To adjust logging level use sc.setLogLevel(newLevel). For SparkR, use setLogLevel(newLevel).
25/01/18 14:17:54 WARN NativeCodeLoader: Unable to load native-hadoop library for your platform... using builtin-java classes where applicable
Code
rdd = sc.parallelize(range(64))

Note that parallelize takes an optional argument to choose the number of partitions

Code
rdd.getNumPartitions()
20
Code
rdd = sc.parallelize(range(1000), 10)
rdd.getNumPartitions()
10

Transformations

map

Code
rdd = sc.parallelize([2, 3, 4])
rdd = rdd.map(lambda x: list(range(1, x)))
Code
rdd
PythonRDD[3] at RDD at PythonRDD.scala:53
Code
(
    sc.parallelize([2, 3, 4])
      .map(lambda x: list(range(1, x)))
)
PythonRDD[5] at RDD at PythonRDD.scala:53

map is a transformation.
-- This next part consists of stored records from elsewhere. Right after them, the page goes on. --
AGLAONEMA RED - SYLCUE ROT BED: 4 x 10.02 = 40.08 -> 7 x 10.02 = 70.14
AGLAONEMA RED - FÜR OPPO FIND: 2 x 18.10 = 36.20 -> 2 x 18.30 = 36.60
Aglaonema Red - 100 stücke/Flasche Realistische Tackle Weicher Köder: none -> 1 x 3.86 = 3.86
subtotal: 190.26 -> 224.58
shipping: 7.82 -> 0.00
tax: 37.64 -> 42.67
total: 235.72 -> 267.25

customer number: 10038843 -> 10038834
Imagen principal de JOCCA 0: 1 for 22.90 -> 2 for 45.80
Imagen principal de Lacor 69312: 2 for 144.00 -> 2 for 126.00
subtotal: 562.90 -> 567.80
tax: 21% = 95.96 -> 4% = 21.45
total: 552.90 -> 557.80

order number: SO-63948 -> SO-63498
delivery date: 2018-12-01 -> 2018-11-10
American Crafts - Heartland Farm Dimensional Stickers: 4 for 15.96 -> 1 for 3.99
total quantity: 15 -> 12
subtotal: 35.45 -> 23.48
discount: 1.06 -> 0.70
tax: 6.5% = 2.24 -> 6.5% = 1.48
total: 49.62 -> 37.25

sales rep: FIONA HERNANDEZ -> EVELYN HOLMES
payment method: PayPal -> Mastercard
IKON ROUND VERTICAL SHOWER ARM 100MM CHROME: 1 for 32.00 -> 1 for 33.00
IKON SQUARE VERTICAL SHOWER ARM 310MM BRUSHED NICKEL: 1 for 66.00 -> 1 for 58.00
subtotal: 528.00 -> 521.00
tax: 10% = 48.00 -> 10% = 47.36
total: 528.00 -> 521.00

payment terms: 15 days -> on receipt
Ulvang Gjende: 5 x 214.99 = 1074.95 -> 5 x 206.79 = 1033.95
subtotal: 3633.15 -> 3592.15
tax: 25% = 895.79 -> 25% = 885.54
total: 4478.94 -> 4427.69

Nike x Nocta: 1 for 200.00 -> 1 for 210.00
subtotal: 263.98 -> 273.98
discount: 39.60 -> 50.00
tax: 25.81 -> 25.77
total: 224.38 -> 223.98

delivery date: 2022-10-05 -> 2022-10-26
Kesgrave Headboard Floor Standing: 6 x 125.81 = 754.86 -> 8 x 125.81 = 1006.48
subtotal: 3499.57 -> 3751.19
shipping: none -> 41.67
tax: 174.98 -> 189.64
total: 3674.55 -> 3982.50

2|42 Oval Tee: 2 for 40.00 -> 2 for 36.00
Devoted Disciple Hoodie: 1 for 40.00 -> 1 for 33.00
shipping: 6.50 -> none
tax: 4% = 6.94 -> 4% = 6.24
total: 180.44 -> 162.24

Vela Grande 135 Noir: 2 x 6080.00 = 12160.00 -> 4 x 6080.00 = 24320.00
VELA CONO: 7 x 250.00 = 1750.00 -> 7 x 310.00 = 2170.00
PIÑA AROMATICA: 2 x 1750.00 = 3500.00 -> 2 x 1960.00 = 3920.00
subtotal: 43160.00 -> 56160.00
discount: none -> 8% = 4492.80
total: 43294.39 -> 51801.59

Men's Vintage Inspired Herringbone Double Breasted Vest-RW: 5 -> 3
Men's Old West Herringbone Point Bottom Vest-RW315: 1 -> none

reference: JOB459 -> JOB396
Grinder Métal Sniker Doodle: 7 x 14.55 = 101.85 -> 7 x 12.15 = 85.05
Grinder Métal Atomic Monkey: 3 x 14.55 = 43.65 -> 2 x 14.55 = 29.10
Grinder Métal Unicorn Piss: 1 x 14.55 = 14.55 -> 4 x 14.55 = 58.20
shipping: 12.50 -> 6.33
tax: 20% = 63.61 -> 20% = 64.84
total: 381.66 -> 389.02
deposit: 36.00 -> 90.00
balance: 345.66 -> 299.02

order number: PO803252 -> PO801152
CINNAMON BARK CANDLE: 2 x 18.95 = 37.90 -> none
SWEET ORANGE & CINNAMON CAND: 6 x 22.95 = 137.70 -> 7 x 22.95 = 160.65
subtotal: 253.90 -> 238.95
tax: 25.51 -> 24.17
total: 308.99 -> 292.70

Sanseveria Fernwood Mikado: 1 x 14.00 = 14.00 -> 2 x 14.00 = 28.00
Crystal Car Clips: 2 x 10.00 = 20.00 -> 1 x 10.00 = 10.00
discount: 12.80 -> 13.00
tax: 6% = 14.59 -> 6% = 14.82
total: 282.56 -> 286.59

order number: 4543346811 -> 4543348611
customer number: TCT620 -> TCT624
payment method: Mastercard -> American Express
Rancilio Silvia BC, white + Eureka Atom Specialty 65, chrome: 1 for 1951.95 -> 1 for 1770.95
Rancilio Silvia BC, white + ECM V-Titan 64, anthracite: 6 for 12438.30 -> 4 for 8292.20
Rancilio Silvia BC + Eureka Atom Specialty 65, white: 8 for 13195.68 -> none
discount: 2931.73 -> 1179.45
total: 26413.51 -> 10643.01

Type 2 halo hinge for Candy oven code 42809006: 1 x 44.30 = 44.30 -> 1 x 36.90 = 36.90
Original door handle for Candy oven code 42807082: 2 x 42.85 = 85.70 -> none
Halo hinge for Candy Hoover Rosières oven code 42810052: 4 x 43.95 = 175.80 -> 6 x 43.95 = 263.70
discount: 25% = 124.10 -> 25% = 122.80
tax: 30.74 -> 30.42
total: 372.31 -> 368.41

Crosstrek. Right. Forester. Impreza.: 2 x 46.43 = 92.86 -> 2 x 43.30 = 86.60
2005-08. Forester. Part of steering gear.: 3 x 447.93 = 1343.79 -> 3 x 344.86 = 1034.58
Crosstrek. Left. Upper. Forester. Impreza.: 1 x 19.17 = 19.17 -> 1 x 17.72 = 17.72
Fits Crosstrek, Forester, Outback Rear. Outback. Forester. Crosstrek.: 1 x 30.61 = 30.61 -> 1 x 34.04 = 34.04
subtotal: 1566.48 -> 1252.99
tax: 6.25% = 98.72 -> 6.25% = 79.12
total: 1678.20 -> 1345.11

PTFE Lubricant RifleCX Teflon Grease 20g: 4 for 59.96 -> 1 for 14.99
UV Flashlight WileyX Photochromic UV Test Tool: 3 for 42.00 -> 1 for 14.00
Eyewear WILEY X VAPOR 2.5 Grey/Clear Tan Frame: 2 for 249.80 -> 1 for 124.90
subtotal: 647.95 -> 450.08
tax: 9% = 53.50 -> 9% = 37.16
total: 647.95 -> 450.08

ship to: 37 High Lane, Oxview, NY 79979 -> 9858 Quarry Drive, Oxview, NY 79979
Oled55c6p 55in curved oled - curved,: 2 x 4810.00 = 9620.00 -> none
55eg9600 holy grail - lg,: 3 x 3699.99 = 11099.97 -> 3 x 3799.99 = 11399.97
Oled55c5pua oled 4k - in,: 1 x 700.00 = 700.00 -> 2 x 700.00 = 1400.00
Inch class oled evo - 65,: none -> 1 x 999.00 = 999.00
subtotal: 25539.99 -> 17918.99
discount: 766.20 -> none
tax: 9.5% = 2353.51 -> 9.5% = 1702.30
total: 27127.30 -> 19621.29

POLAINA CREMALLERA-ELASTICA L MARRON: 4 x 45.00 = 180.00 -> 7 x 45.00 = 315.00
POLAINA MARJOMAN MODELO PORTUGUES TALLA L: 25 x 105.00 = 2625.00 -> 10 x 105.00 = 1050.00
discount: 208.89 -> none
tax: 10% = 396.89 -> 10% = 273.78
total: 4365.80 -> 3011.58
It is lazily evaluated. Hence execution is delayed until an action is met in the DAG).

Code
rdd.collect()  # collect is an action 
[Stage 0:>                                                        (0 + 20) / 20]                                                                                
[[1], [1, 2], [1, 2, 3]]
Code
(
    sc.parallelize([2, 3, 4])
      .map(lambda x: list(range(1, x)))
      .collect()
)
[[1], [1, 2], [1, 2, 3]]

Exercice: map with a method

Warning. This example is a bad practice !!! Don’t do this at home

Code
dbtel = {'arthur': 1234, 'riad': 4567, 'anatole': 3615}
Code
class TelephoneDB(object):
    
    def __init__(self):
        self.tel = {'arthur': 1234, 'riad': 4567, 'anatole': 3615}
   
    def add_tel(self, name):
        return name, self.tel.get(name)
Code
tel_db = TelephoneDB()
names = ['arthur', 'riad']
Code
rdd = sc.parallelize(names).map(tel_db.add_tel).collect()
rdd
[('arthur', 1234), ('riad', 4567)]
  • Replace the tel dictionary by a defaultdict with default number 999
  • Use it on a rdd containing names as above including an unknown one, and try it
Code
from collections import defaultdict

class TelephoneDefaultDB(object):
    
    def __init__(self):
        self.tel = defaultdict(lambda: 999, {'arthur': 1234, 'riad': 4567, 'anatole': 3615})
    
    def add_tel(self, name):
        return name, self.tel[name]
    
    def add_tel_rdd(self, rdd):  
        return rdd.map(self.add_tel)
Code
tel_db = TelephoneDefaultDB()
names = ['riad', 'anatole', 'yiyang']
rdd = sc.parallelize(names).map(tel_db.add_tel).collect()
rdd
[('riad', 4567), ('anatole', 3615), ('yiyang', 999)]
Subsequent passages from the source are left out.